PROBLEM DETAILS
The result should be an exact copy of the entries below, free of pictures.

=-=-=

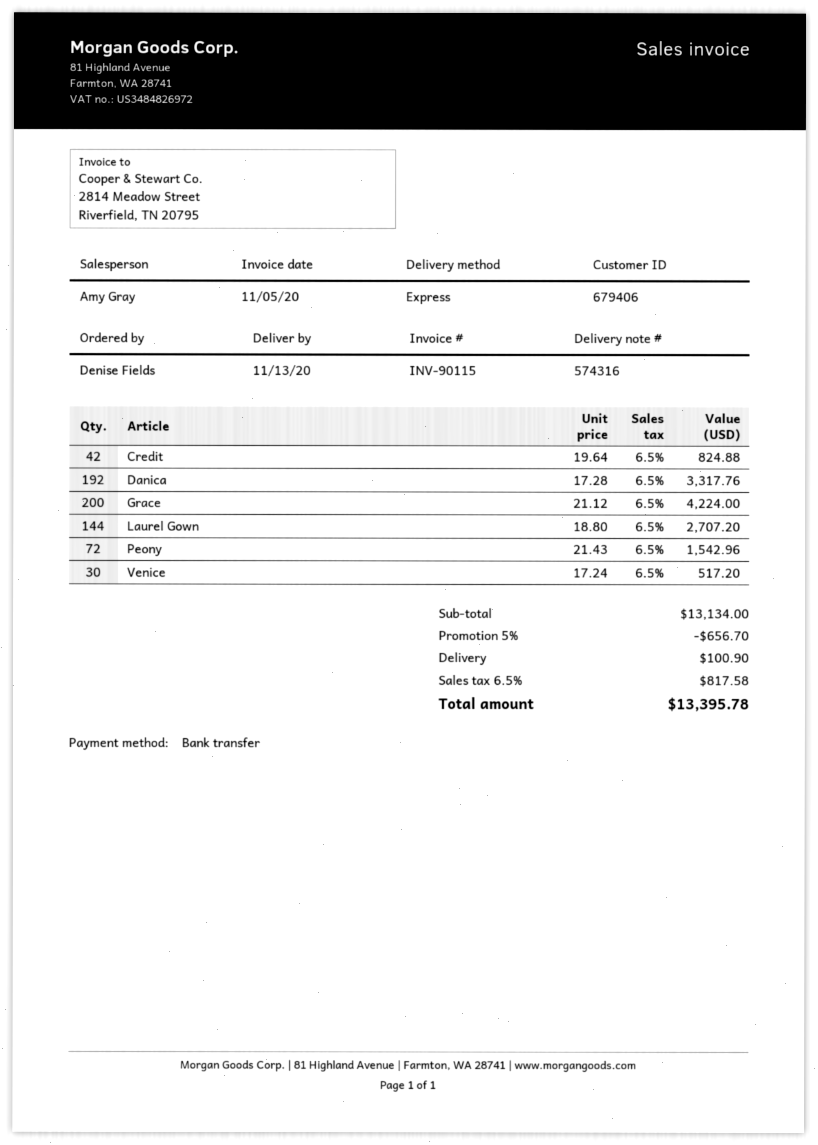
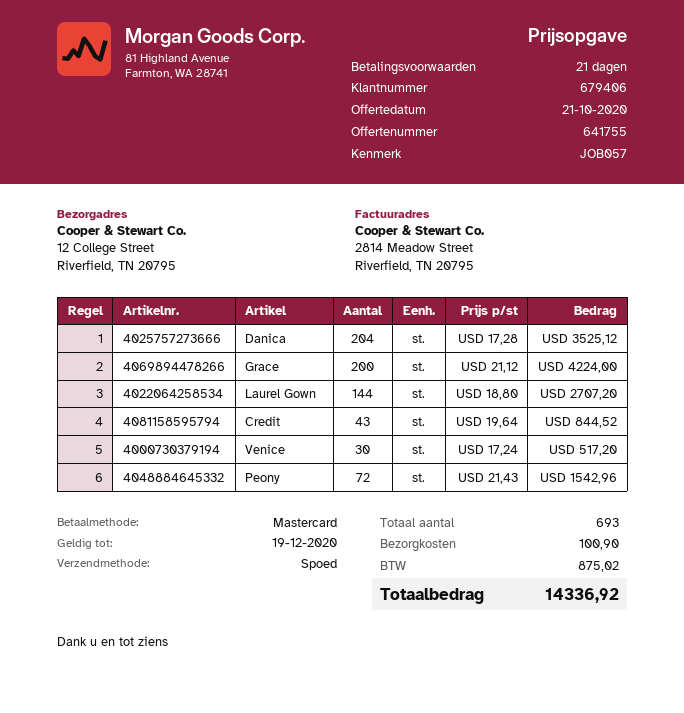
payment method: bank transfer -> Mastercard
Credit: 42 x 19.64 = 824.88 -> 43 x 19.64 = 844.52
Danica: 192 x 17.28 = 3317.76 -> 204 x 17.28 = 3525.12
discount: 5% = 656.70 -> none
tax: 817.58 -> 875.02
total: 13395.78 -> 14336.92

=-=-=

TASK RESULT
payment method: bank transfer -> Mastercard
Credit: 42 x 19.64 = 824.88 -> 43 x 19.64 = 844.52
Danica: 192 x 17.28 = 3317.76 -> 204 x 17.28 = 3525.12
discount: 5% = 656.70 -> none
tax: 817.58 -> 875.02
total: 13395.78 -> 14336.92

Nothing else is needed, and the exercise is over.